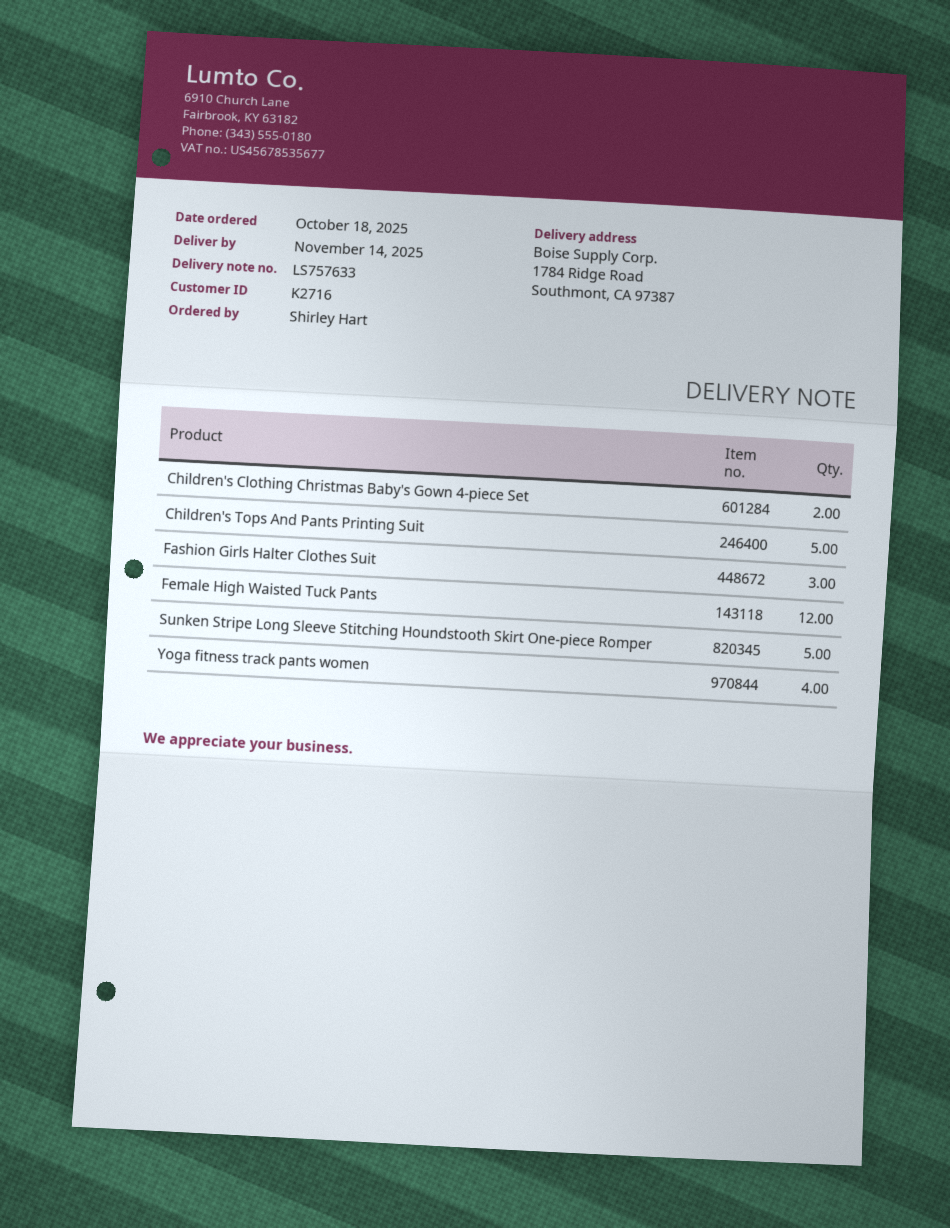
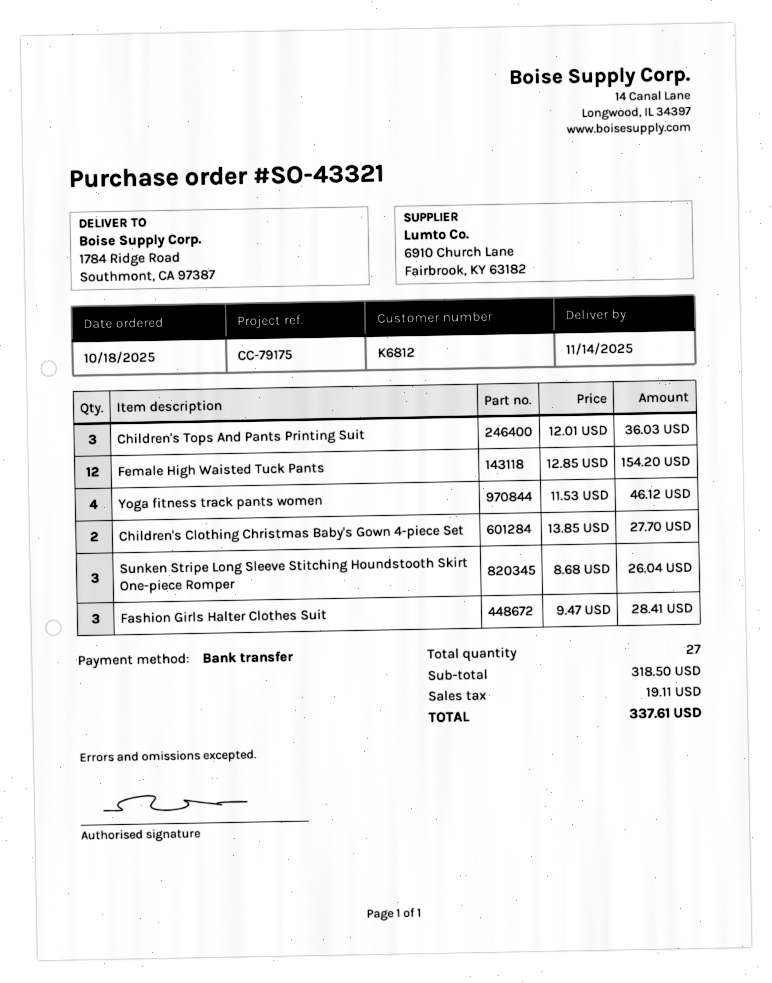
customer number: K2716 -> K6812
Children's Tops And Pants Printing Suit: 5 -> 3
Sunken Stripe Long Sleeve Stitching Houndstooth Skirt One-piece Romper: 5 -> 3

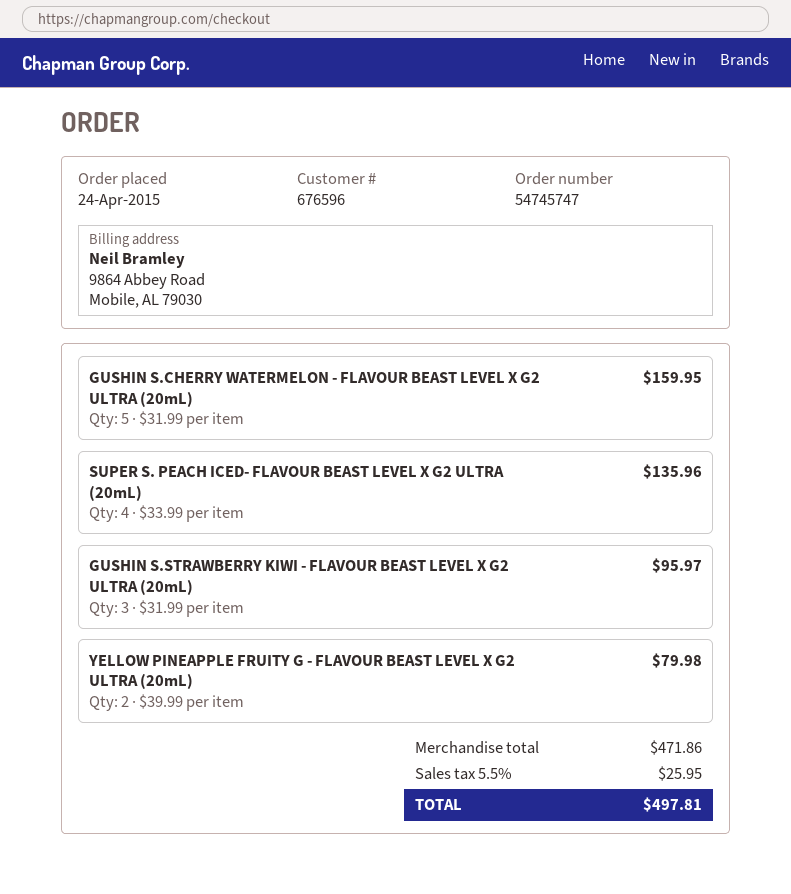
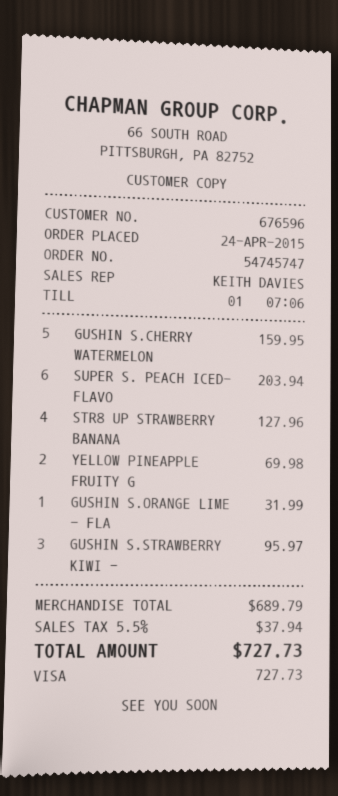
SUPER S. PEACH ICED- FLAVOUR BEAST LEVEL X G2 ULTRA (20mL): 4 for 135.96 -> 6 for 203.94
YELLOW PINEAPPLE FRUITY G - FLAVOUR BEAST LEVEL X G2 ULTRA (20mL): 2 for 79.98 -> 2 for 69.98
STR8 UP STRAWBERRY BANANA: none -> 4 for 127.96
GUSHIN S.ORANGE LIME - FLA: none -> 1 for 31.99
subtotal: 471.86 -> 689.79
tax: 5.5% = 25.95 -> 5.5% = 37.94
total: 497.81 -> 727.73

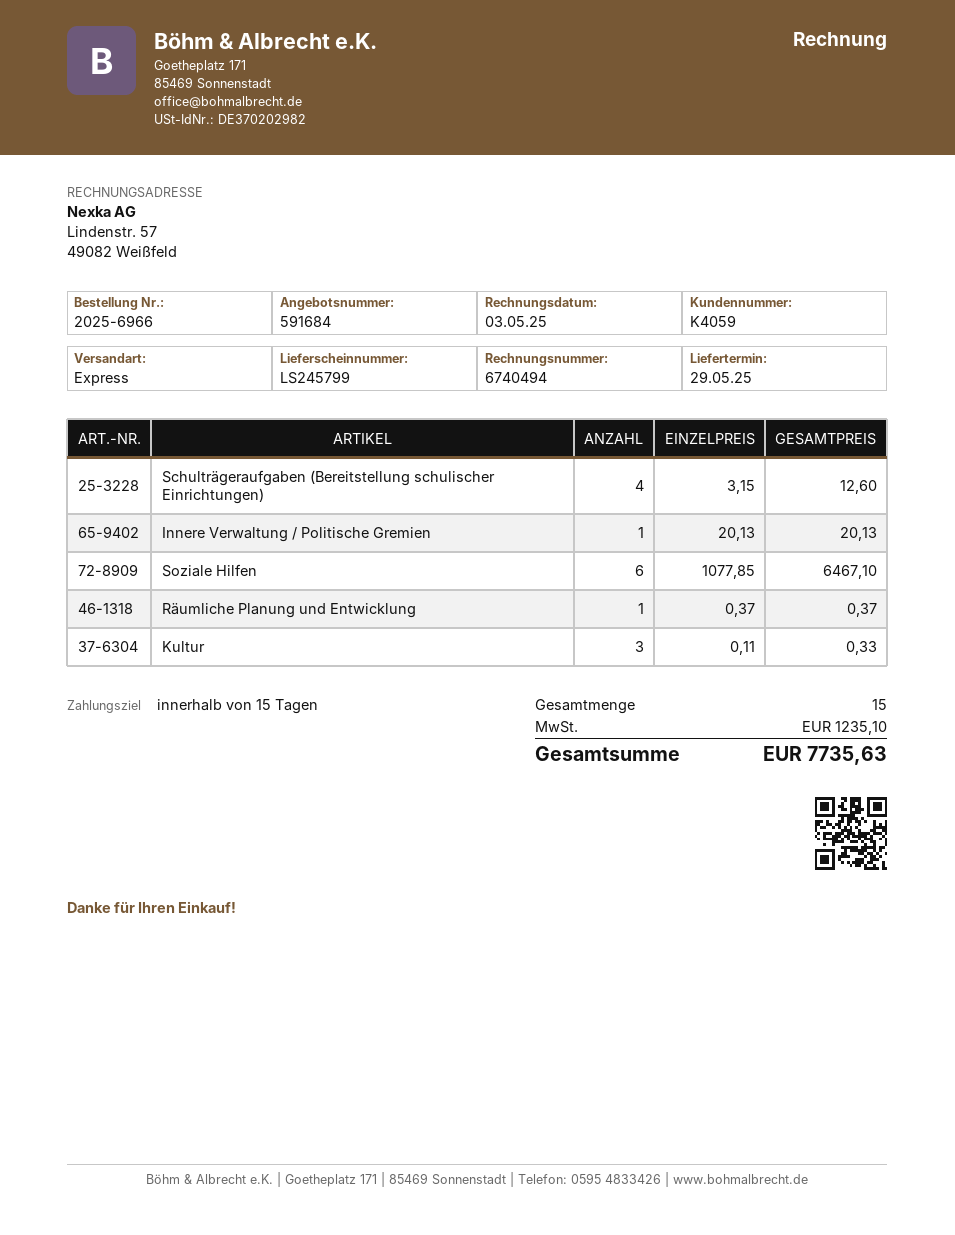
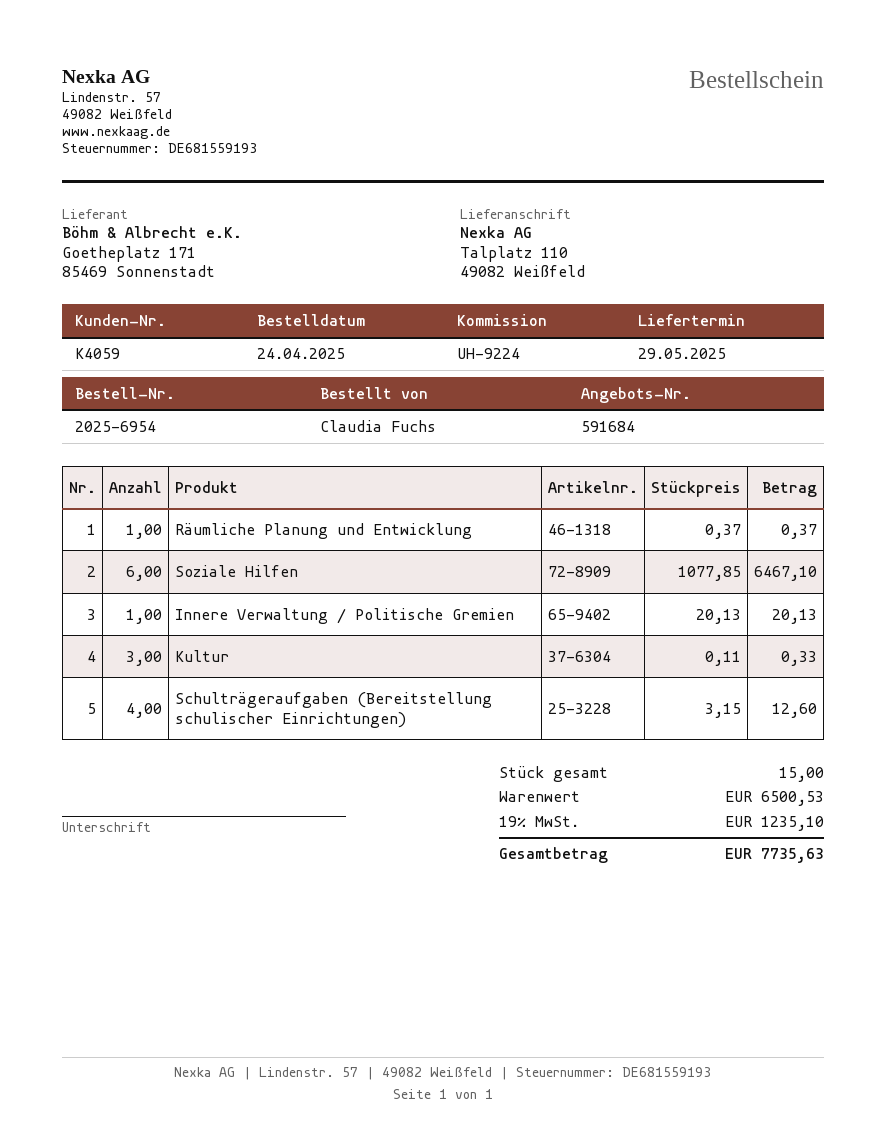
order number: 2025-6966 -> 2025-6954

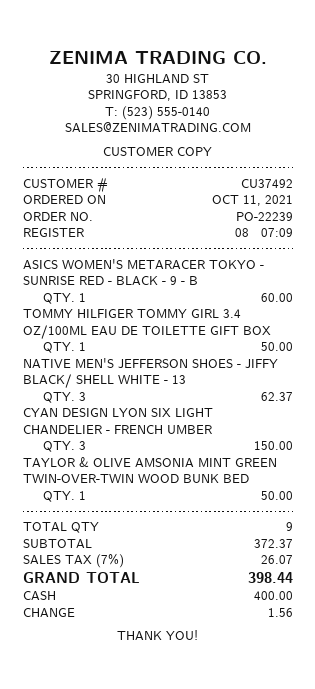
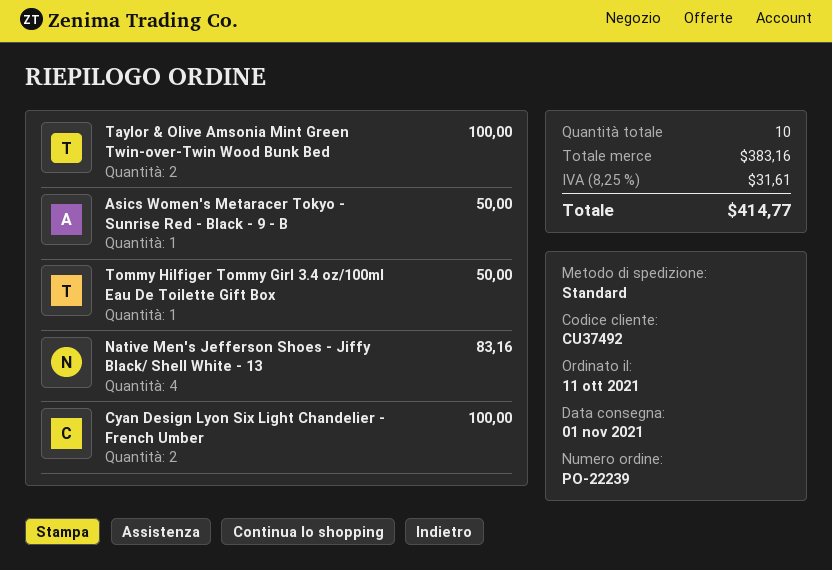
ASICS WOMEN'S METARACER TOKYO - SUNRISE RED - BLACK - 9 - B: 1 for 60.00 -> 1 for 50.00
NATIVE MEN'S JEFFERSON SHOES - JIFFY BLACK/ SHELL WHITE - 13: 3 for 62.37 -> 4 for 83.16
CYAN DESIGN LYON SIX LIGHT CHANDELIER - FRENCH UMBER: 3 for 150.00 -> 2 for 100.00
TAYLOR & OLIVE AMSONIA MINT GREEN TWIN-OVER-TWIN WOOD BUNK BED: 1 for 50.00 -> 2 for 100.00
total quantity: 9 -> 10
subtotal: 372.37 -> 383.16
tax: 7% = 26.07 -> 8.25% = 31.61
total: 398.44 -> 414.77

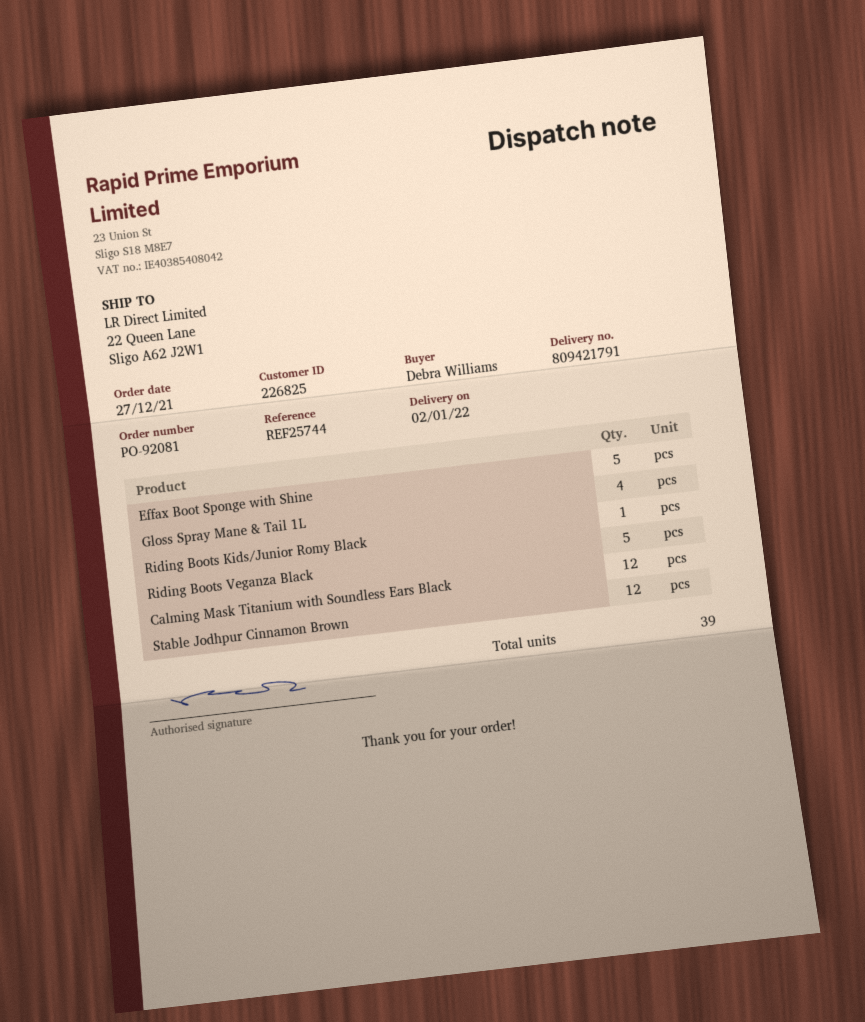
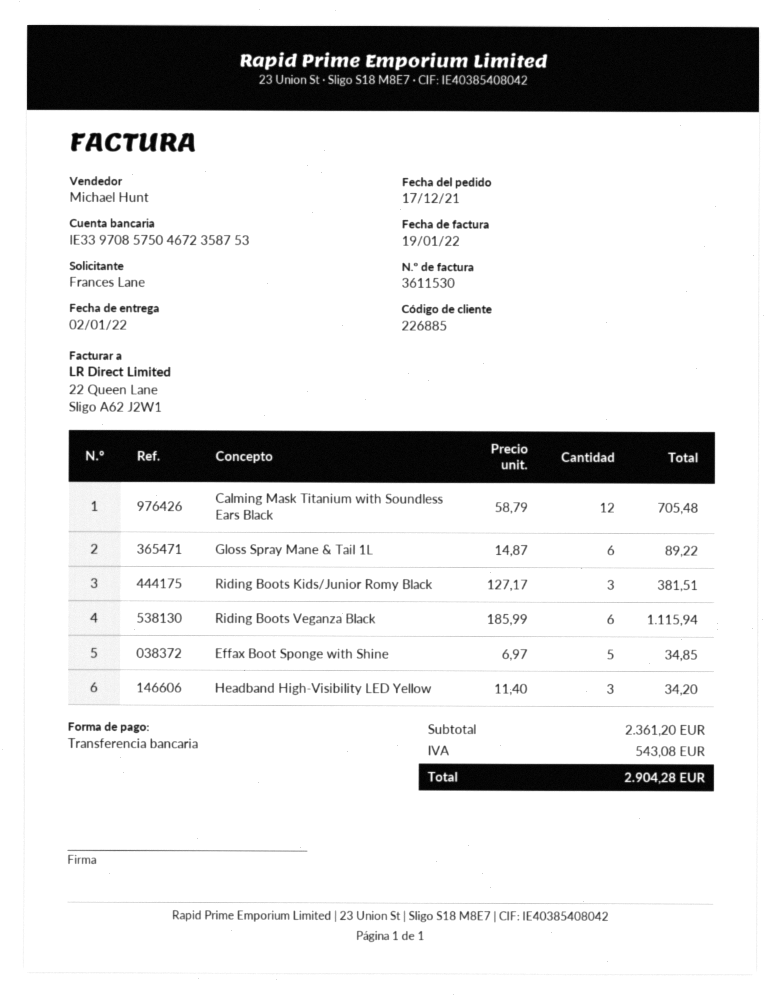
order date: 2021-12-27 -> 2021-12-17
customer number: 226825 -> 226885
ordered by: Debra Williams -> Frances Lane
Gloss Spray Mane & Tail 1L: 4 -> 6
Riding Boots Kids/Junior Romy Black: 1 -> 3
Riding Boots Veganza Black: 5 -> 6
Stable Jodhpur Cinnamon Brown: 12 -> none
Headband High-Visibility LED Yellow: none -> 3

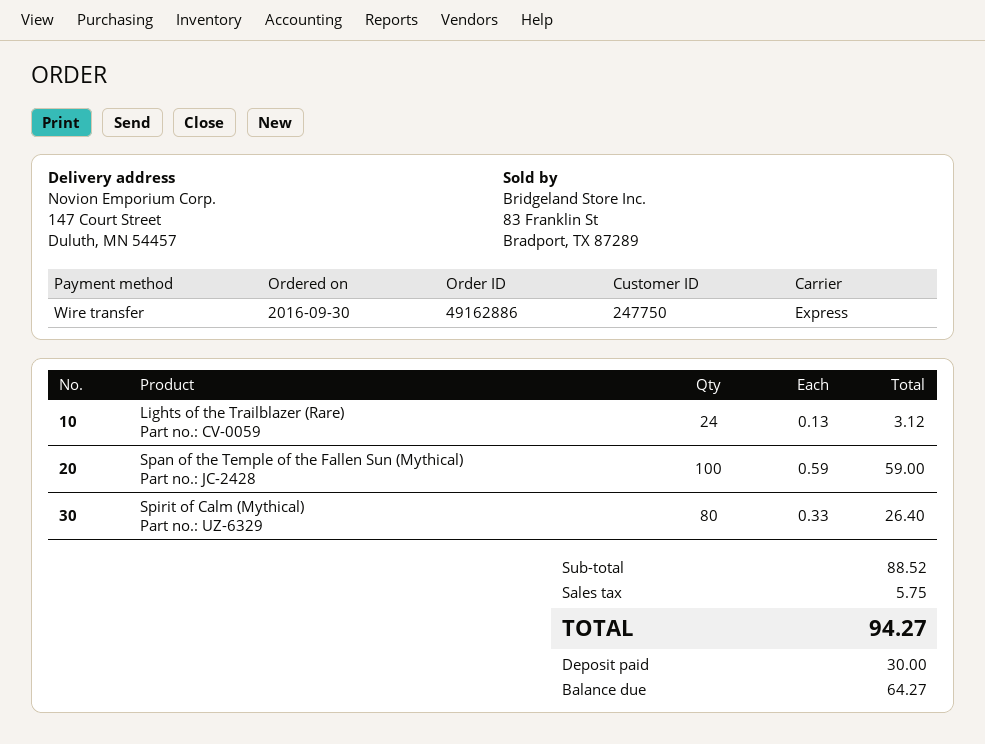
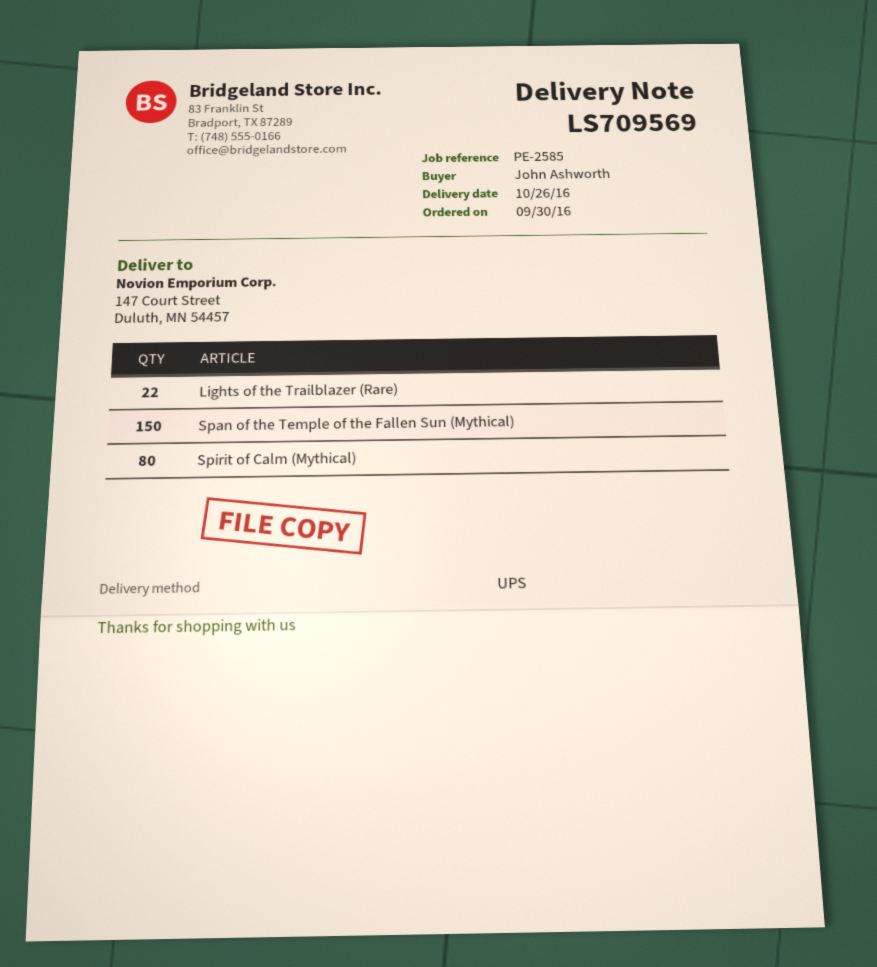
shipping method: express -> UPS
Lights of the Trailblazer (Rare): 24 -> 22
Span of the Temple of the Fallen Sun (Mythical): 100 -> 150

※ ※ ※

:: Description of the task ::
Each line from the one holding "tax: 7% = 26.07 -> 8.25% = 31.61" to the end of the records above must be copied exactly; the pictures must not be copied.

:: Result ::
tax: 7% = 26.07 -> 8.25% = 31.61
total: 398.44 -> 414.77

order date: 2021-12-27 -> 2021-12-17
customer number: 226825 -> 226885
ordered by: Debra Williams -> Frances Lane
Gloss Spray Mane & Tail 1L: 4 -> 6
Riding Boots Kids/Junior Romy Black: 1 -> 3
Riding Boots Veganza Black: 5 -> 6
Stable Jodhpur Cinnamon Brown: 12 -> none
Headband High-Visibility LED Yellow: none -> 3

shipping method: express -> UPS
Lights of the Trailblazer (Rare): 24 -> 22
Span of the Temple of the Fallen Sun (Mythical): 100 -> 150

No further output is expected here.